Literally, it was a “rolling kitchen cabinet” before it was even a thing. Ha! During the transfer of this cabinet via my lawnmower, I saw its full potential. The top and sides were made out of butcher block and super heavy. It’s unusual for sure, but what else is there to do with the butcher block cabinet other than add wheels? It also had these wooden knobby things and ugly hardware. Later I discovered they were wooden plugs that covered the screw holes. Not a fan of them at all.

Don't walk away from these old cabinets. I flipped this one into a DIY rolling island that turned out amazing.

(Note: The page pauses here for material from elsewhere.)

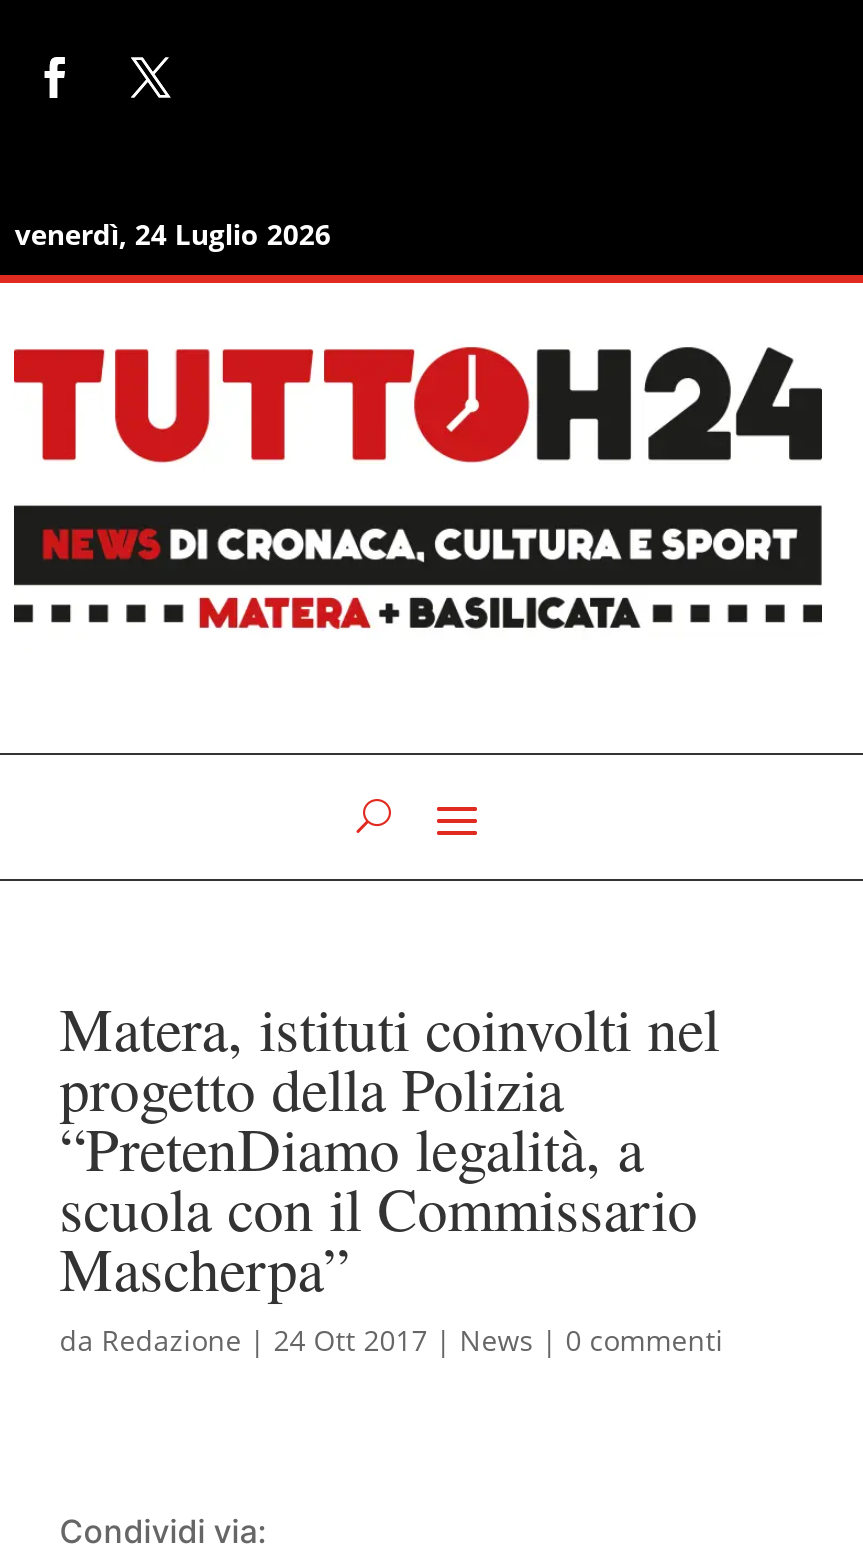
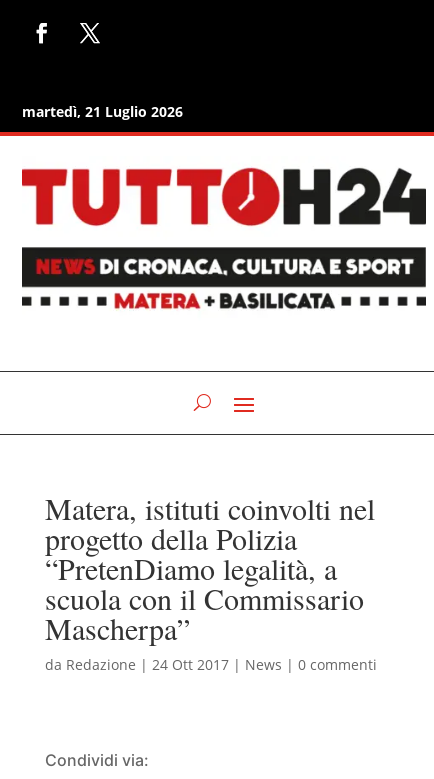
- venerdì, 24 Luglio 2026
+ martedì, 21 Luglio 2026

Product List For This Project

Power tools help any DIY projects if you have them but can be done the old-fashioned way. It took me years to build up my tool kit, so don’t get discouraged if you don’t have everything in the product list above. It takes time.

The Demo

First things first… to start with, I removed the cabinet doors, hardware, wooden plugs, and the backing. The rain messed that up, but everything else was clean and intact. Oh ya, I also removed this decorative board across the front too. I’ll replace it with a simple 1 X 4 to give it a more simplistic farmhouse look. At least that’s what I’m going for—time to start rebuilding this cabinet into the rolling kitchen island that I have always wanted.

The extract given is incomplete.